Under Article 56 of the Constitution of Ireland, the 8th Executive Council of the Irish Free State led by Éamon de Valera of Fianna Fáil became the 1st Government of Ireland (29 December 1937 – 30 June 1938), with greatly expanded powers. Notably, it was now the de jure and de facto executive authority. The Free State Constitution vested executive power in the King represented by the Governor-General, but convention bound them in almost all cases to act on the advice of the Executive Council.

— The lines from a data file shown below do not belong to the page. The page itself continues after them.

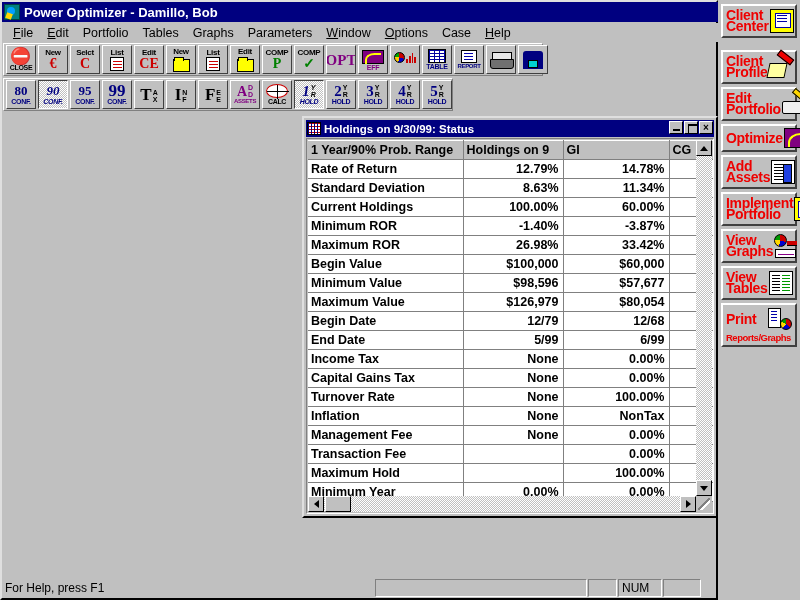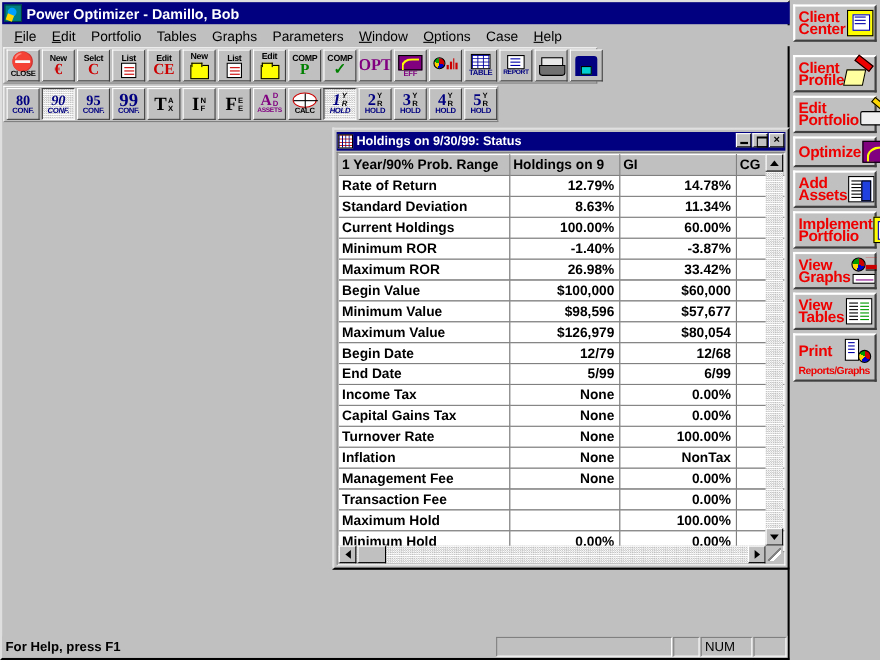--- a/index.html
+++ b/index.html
@@ -278,24 +278,24 @@
   .sb-pane {
     height: 18px;
     border-top: 1px solid #808080;
     border-left: 1px solid #808080;
     border-right: 1px solid #ffffff;
     border-bottom: 1px solid #ffffff;
     font-size: 12px; color: #000;
     display: flex; align-items: center; padding: 0 3px;
     margin-right: 1px;
   }
-  #sb-help { flex: none; width: 448px; border: none; font-weight: bold; }
+  #sb-help { flex: none; width: 372px; border: none; }
   #sb-p1 { width: 212px; }
   #sb-p2 { width: 29px; }
-  #sb-p3 { width: 60px; text-align: right; }
+  #sb-p3 { width: 44px; text-align: right; }
   #sb-p4 { width: 38px; }
 
   
   #holdings {
     position: absolute;
     left: 302px; top: 116px;
     width: 416px; height: 402px;
     background: #c0c0c0;
     border-top: 2px solid #dfdfdf;
     border-left: 2px solid #dfdfdf;
@@ -771,21 +771,21 @@
               <td class="num">0.00%</td>
               <td class="num">0.</td>
             </tr>
             <tr>
               <td class="label">Maximum Hold</td>
               <td class="num"></td>
               <td class="num">100.00%</td>
               <td class="num">100.</td>
             </tr>
             <tr>
-              <td class="label">Minimum Hold</td>
+              <td class="label">Minimum Year</td>
               <td class="num">0.00%</td>
               <td class="num">0.00%</td>
               <td class="num">0.</td>
             </tr>
           </tbody>
       </table>
     </div>
 
     <div id="vscroll">
       <div class="sbArrow" style="top:0;left:0;">

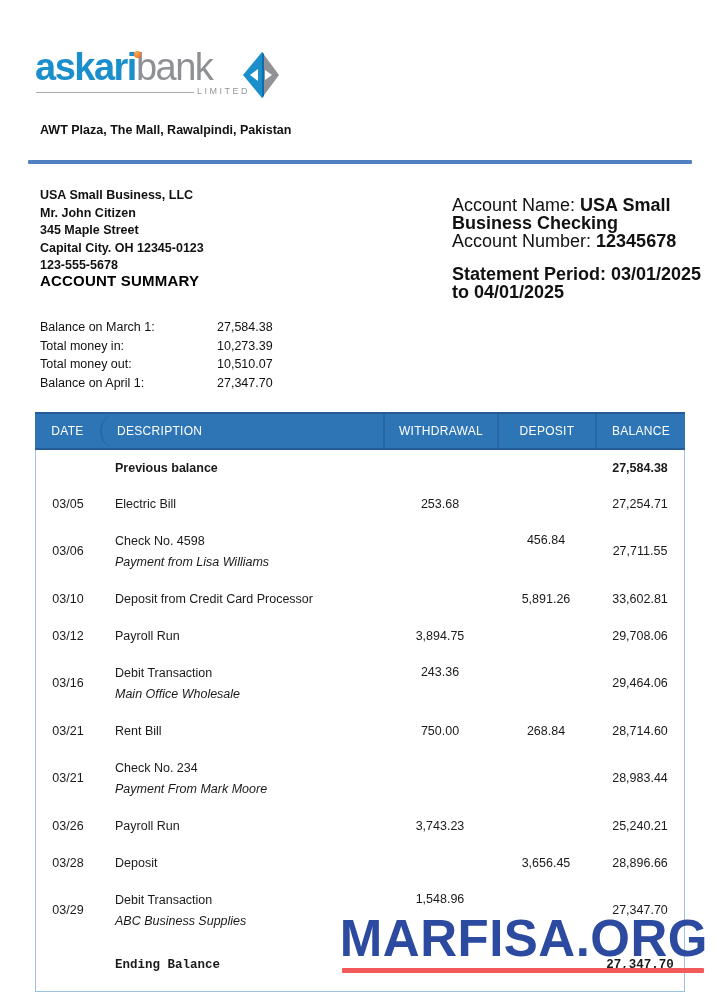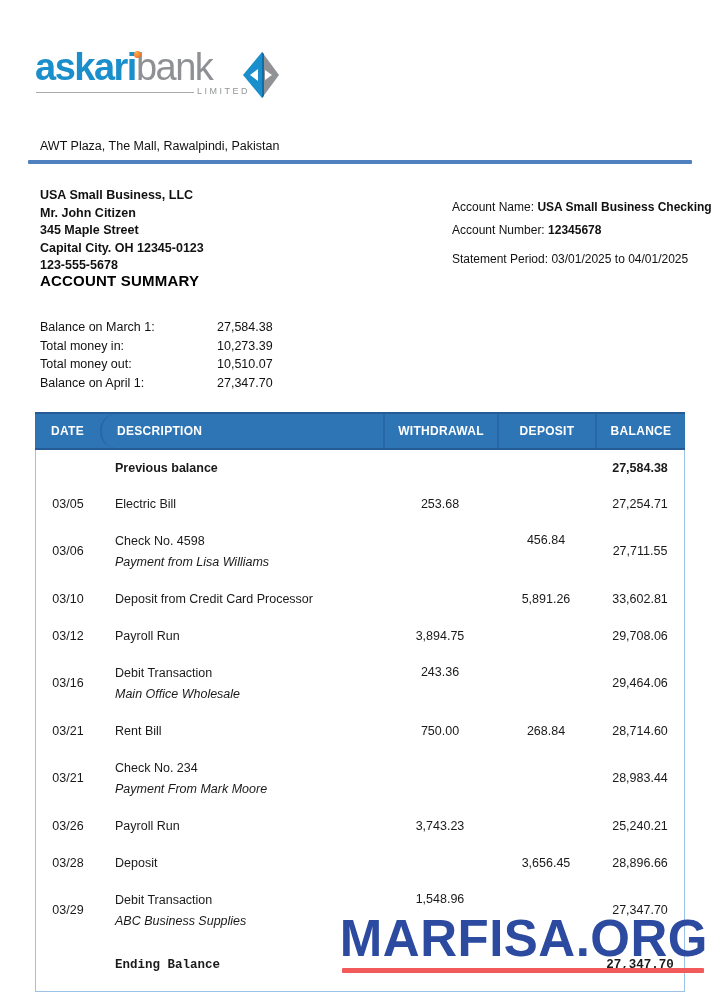--- a/index.html
+++ b/index.html
@@ -15,45 +15,45 @@
   .wm-askari { color:#1b8fcb; font-weight:800; }
   .wm-bank   { color:#8e9093; font-weight:400; }
   .i-dot { position:absolute; width:7px; height:7px; border-radius:50%;
            background:radial-gradient(circle at 35% 30%, #fbb040, #f15a24); left:99px; top:5px; }
   .logo-rule { position:absolute; left:1px; top:46px; width:158px; height:1px; background:#a7a9ac; }
   .logo-limited { position:absolute; left:162px; top:40px; font-size:9px; letter-spacing:2.5px;
                   color:#939598; font-weight:400; }
   .logo-diamond { position:absolute; left:208px; top:6px; }
 
   
-  .bank-address { position:absolute; left:40px; top:139px; font-size:12.5px; font-weight:400; color:#111; }
+  .bank-address { position:absolute; left:40px; top:123px; font-size:12.5px; font-weight:700; color:#111; }
   .top-rule { position:absolute; left:28px; top:160px; width:664px; height:4px; background:#4e81bd; border-radius:1px; }
 
   .customer-block { position:absolute; left:40px; top:187px; font-size:12.5px; font-weight:700; line-height:17.5px; color:#111; }
-  .acct-block { position:absolute; left:452px; top:196px; font-size:12px; line-height:23px; color:#111; }
+  .acct-block { position:absolute; left:452px; top:196px; font-size:18px; line-height:18px; color:#111; }
   .acct-row b { font-weight:700; }
-  .acct-period { margin-top:6px; }
+  .acct-period { margin-top:15px;font-weight:bold; }
 
   
   .summary-title { position:absolute; left:40px; top:272px; font-size:15px; font-weight:700; letter-spacing:0.2px; color:#000; }
   .summary-rows { position:absolute; left:40px; top:318px; font-size:12.5px; color:#111; }
   .summary-row { display:flex; height:18.6px; align-items:center; }
   .summary-label { width:177px; }
   .summary-value { width:90px; }
 
   
   .tx-table { position:absolute; left:35px; top:412px; width:650px; font-size:12.5px; }
   .tx-header {
     display:grid; grid-template-columns:65px 283px 114px 98px 90px;
     background:#2e75b6; height:34px;
     border-top:2px solid #255c95; border-bottom:2px solid #255c95;
   }
   .tx-header .hcell {
     display:flex; align-items:center; justify-content:center;
-    color:#ffffff; font-weight:700; font-size:12px; letter-spacing:0.3px;
+    color:#ffffff; font-weight:400; font-size:12px; letter-spacing:0.3px;
   }
   .tx-header .hcell + .hcell { border-left:2px solid #2767a6; }
   .tx-header .h-desc { justify-content:flex-start; padding-left:15px;border-radius:16px; }
 
   .tx-body { border:1px solid #9cc2e5; border-top:none; background:#fff; }
   .tx-row {
     display:grid; grid-template-columns:64px 283px 114px 98px 90px;
     align-items:center; min-height:27px; padding:5px 0;
   }
   .tx-row .cell { text-align:center; }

The offices of President of the Executive Council and Vice-President of the Executive Council were replaced by the offices of Taoiseach and Tánaiste respectively. There was no fresh approval or appointment of the government and no change in the personnel of the Government.

| Office | Name |  |
| Taoiseach |  | Éamon de Valera |
Minister for External Affairs
| Tánaiste |  | Seán T. O'Kelly |
Minister for Local Government and Public Health
| Minister for Justice |  | P. J. Ruttledge |
| Minister for Industry and Commerce |  | Seán Lemass |
| Minister for Finance |  | Seán MacEntee |
| Minister for Agriculture |  | James Ryan |
| Minister for Defence |  | Frank Aiken |
| Minister for Education |  | Thomas Derrig |
| Minister for Lands |  | Gerald Boland |
| Minister for Posts and Telegraphs |  | Oscar Traynor |

===Parliamentary secretaries===

| Name |  | Office |
|  | Patrick Little | Government Chief Whip |
Parliamentary secretary to the Minister for External Affairs
|  | Hugo Flinn | Parliamentary secretary to the Minister for Finance |
|  | Conn Ward | Parliamentary secretary to the Minister for Local Government and Public Health |
|  | Seán O'Grady | Parliamentary secretary to the Minister for Lands |
Parliamentary secretary to the Minister for Defence
|  | Seán Moylan | Parliamentary secretary to the Minister for Industry and Commerce |

===Foreign relations===
The government signed the Anglo-Irish Trade Agreement with the United Kingdom on 25 April 1938, which brought the Anglo-Irish trade war to a close and transferred the Treaty Ports to Ireland. These were the ports of Berehaven, Cóbh and Lough Swilly which had stayed under the control of the United Kingdom after the establishment of the Irish Free State.